警察には何か起こったかとか相手の様相については説明したが、唯一の目撃者の女性も中年だったとは言うものの顔までは見ていないのだという。誰か逃げ出した男の顔を見ていてくれれば話は早かったのだが、流石に雨天の中では時刻と場所が悪かった。それにしても宏太の表情が明らかに面白くないと言っていて、了はほろ苦い笑みでこれは身内を傷つけられて面白くないと思ってるなと内心考える。

「でも俺と晴が一緒に住んでて付き合ってるのは知ってるようです。」

そうでなければ相手の口から、あんな風に同性愛志向を卑下する言葉は出てこない。
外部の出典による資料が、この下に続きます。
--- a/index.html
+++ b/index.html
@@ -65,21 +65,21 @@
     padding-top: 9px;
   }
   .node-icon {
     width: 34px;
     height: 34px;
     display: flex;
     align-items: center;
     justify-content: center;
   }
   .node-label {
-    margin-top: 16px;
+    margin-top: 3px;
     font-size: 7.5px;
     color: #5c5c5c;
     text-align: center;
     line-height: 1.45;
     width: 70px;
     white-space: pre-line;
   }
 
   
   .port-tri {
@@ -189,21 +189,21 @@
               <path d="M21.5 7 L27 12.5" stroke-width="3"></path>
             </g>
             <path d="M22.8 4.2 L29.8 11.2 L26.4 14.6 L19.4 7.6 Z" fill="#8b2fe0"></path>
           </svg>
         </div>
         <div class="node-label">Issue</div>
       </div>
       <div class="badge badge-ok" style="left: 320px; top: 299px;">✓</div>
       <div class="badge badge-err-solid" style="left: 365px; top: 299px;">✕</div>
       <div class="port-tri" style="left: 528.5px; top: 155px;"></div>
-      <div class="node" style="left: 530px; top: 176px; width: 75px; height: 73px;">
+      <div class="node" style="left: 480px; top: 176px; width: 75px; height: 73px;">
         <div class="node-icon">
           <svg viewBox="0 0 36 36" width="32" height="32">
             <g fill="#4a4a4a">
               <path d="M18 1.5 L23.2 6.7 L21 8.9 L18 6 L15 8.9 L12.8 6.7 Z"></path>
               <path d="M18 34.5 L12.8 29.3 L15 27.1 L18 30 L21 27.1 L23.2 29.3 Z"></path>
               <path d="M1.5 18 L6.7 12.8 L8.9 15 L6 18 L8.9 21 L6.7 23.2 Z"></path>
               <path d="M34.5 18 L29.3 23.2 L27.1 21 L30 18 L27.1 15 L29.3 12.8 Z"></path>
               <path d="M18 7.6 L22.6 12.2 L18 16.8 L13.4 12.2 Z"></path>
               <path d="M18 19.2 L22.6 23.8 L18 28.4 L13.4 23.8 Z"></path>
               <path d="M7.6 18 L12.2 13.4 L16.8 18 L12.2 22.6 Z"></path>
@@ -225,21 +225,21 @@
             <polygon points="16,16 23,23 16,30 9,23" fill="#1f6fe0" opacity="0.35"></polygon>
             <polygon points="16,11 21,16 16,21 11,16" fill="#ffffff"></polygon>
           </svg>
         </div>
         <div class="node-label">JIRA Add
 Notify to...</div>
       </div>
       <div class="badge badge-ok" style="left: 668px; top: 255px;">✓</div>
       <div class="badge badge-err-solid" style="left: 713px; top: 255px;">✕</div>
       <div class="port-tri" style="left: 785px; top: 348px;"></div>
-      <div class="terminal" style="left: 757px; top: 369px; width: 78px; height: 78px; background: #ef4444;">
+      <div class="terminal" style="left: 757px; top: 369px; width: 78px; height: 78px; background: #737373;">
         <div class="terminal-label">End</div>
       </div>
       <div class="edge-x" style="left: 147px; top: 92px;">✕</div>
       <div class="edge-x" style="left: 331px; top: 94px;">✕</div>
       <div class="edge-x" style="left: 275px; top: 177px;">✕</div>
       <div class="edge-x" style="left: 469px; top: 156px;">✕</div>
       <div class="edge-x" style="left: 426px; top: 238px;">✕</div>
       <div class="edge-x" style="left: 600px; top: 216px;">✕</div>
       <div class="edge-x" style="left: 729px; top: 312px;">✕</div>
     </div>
ただ一緒に住んでいるのではなく性的な関係にあると判断できるからあんな風に蔑んで言われたのであって、そうでなければあの状況であんな風に吐き捨てられる筈もないのだ。

「うっ、く、ごめ、おれが、のうてんきに、」
「晴、泣かなくていいよ?ほんとたいしたことないんだよ?ね?」

よしよしと慰められている晴を見えない目で見下ろしていた宏太が、どうやら考えがまとまったように腕を組んだまま低い声で口を開く。

「…………了。」
「ん?」
「暫くゲストルームに泊まらせろ。」

その言葉におやおやと言いたげに了は了解と告げ泣き止まない晴と明良の頭をポンポンと撫でるようにして、じゃ帰ろうと長閑に告げた。明良が戸惑うように視線を上げると気にしなくていいから一先ず家に来いと了が促す背後で、宏太が何気なく無表情で電話を掛け始めている。